かんでんコラボ・アート作品展を見に、中之島の関電ビルへ。
公募展はグランフロント大阪でやってたけど、2月で、まったく時間がとれんかったよね。
で、招待作家展の関電ビルへ。
なんといっても、ワシの推しの西岡師匠の作品が展示されているのでね。

一応、アール・ブリュットって括りになってはいるのだけど、で、アール・ブリュットには、このジャンルにオリジナルの傾向もあるといえばあるけれども、個人的にはもう、掛け値なしに、気に入るものが多いなあ。
コーナスの西岡師匠の作品なんて、いっつもとんでもなく素晴らしいし、あの人は大体、存在自体がかっこいい。

チラシにもなっている、林口勲さん(社会福祉法人やまなみ会)の作品はボールペンで延々と書き殴っているように見えて、「あ」がひたすら描かれている。読売ジャイアンツの阿部慎之助監督が好きで、頭文字の「あ」をひたすら書いているそうだ。タイトルも「阿部慎之助」だ。

古久保憲満さん(スマイルエンジニア)の作品は、左右140cmの大作だ。架空のまちなみがびっしりと描かれている。濠があり、城塞があり、櫓があり、ウォータースライダーがあり、ラーメン屋があり、ハングルやよく分からない文字が散りばめられており、とにかく描き込まれている。余白をつくってなるものかといった気迫を感じるが、この偏執狂的な描き込みはアール・ブリュット作品の醍醐味でもある。

川畑政人さん(宝塚さざんか福祉会)の「アフリカゾウ」は図鑑を見て描いたそうだが、アフリカらしいカラフルさが溢れている。右目と左目の色が違うところが、カラコン入れた象?ってかんじでいいし、鼻のブルーもいい。

平野喜晴さんの「繍」は、新聞や雑誌の気になった言葉を描いているのだが、変にメッセージがないのがいい。「やさしいってよう/やさしくないってよう」「ふぁみいゆかえりたくないでさあ/ふぁみいゆかえりたいでさあ」「やさしいから/やさしくないから/やさしかったから」とか、なんの三段活用?ってものが多いので、国語の本でも見たか? 文言のチョイスが素晴らしすぎるな。
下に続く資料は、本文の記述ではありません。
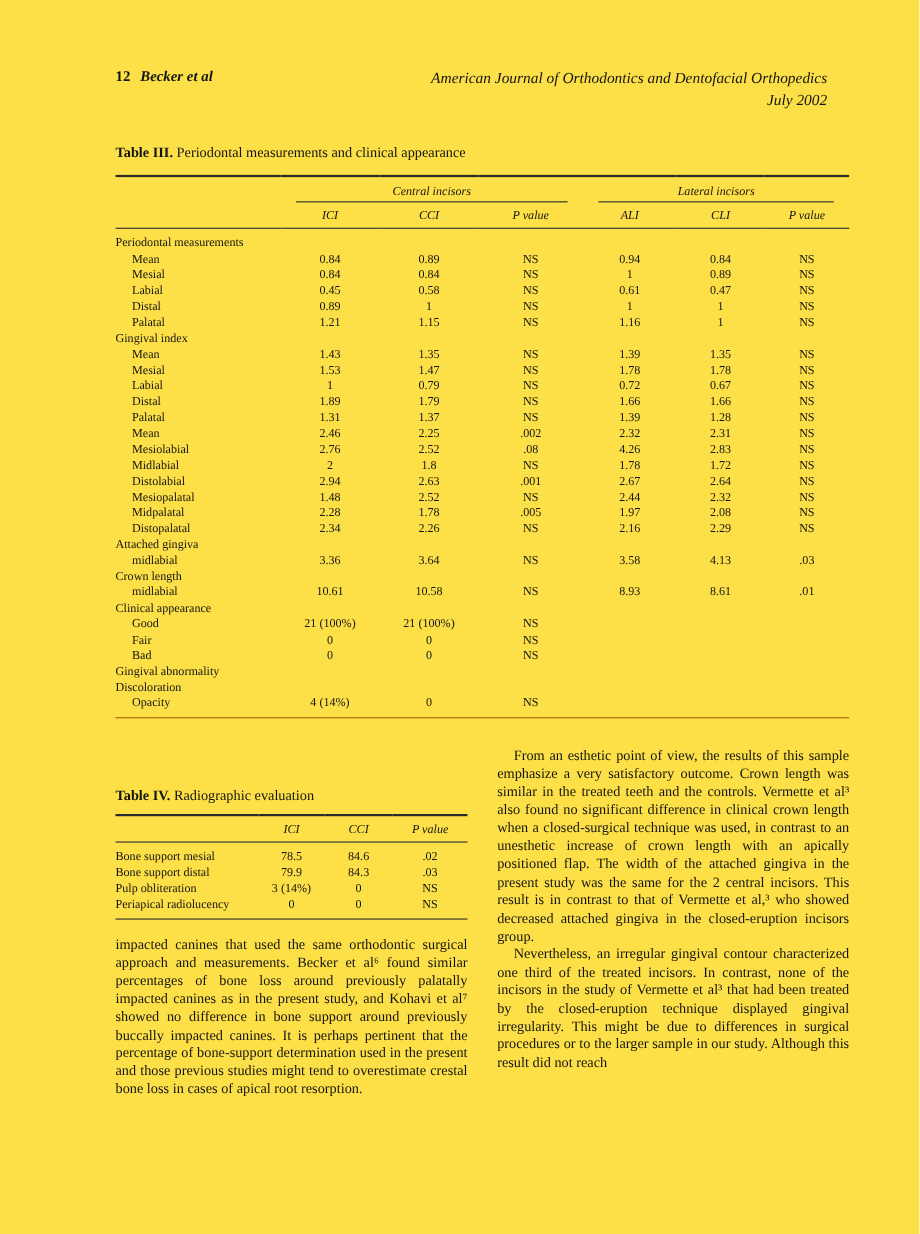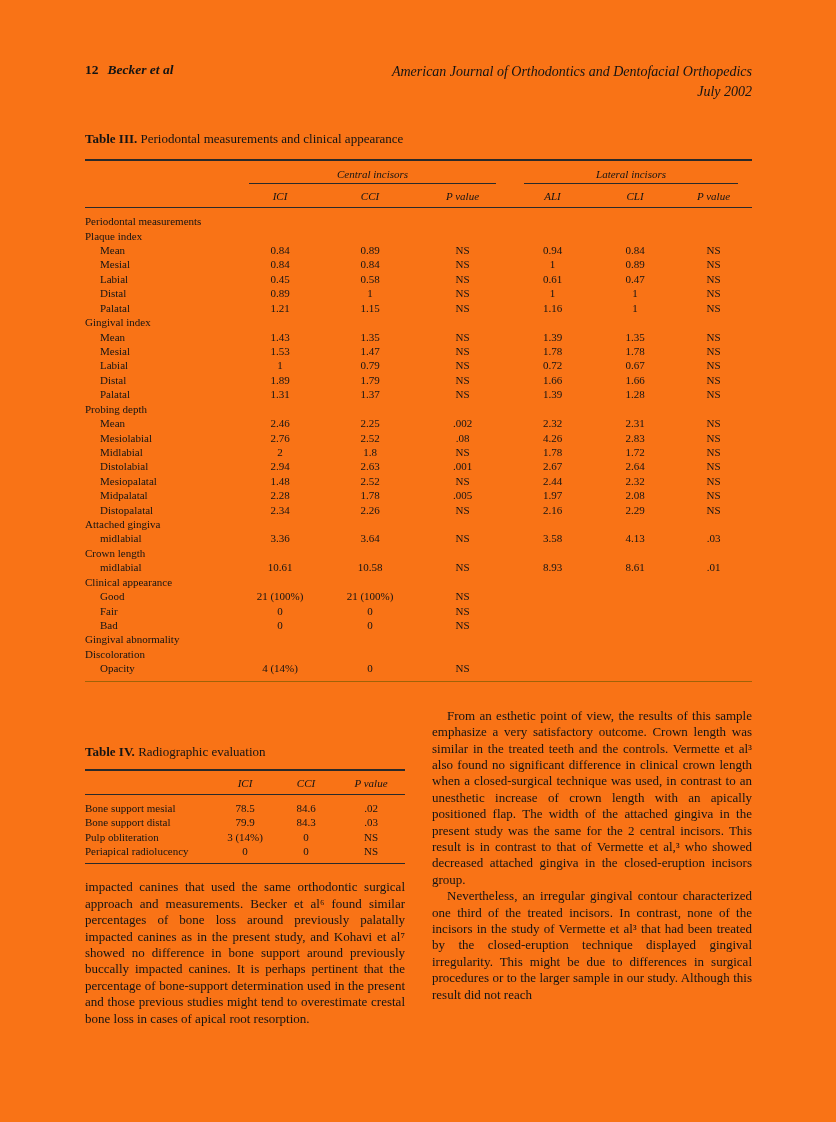"12 Becker et al" .page { background: #f97316 -> #fde047; padding-left: none -> 20px }
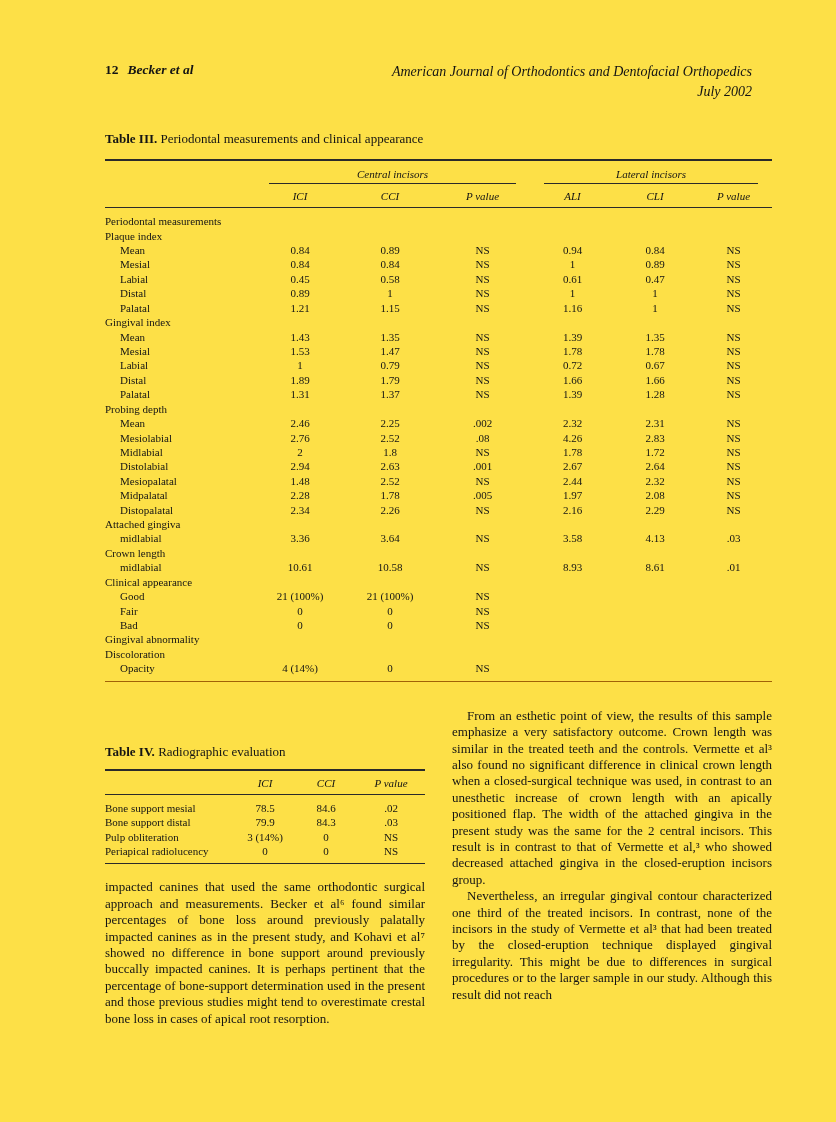"Plaque index" tr { html: <tr> <td>Plaque index</td> <td></td> <td></td> <td></td> <td></td> <td></td> <td></td> </tr> -> none }
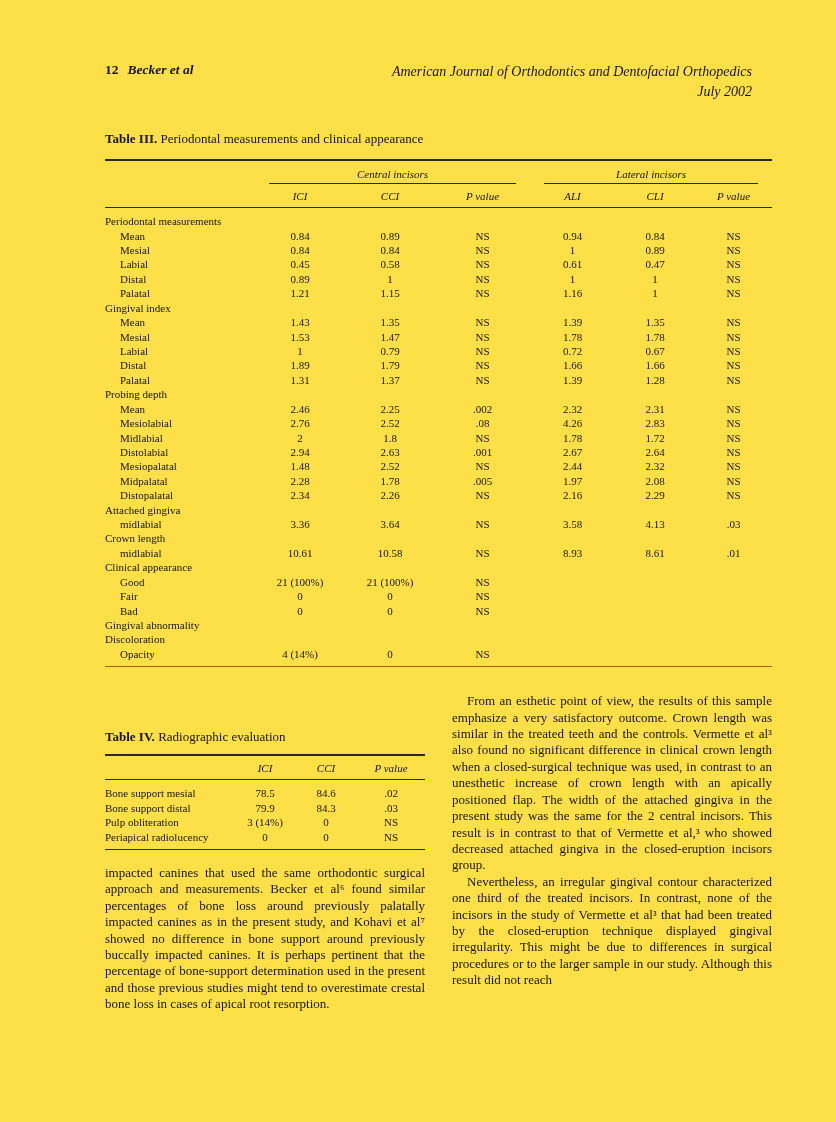"Probing depth" tr { html: <tr> <td>Probing depth</td> <td></td> <td></td> <td></td> <td></td> <td></td> <td></td> </tr> -> none }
大トリは西岡弘治さん(アトリエコーナス)の「楽譜 Allegro 135」。ワシの推しでもある西岡師匠の作品は、やっぱり、素晴らしい。
右へ右へと強力な推進力を感じる楽譜群は太平洋を悠々と泳ぐ鯨のようで、なんとも言えない魅力がある。
「楽譜 Allegro 135」ってことは、モーツァルトの交響曲かもしれないし、ベートーヴェンの第四楽章の一節かもしれない。誰か、弾いてほしいなあ。

やっぱ、アートはいいなあ。
中之島まで来たので、むろん、カレンでオムカツカレーを食べて帰る。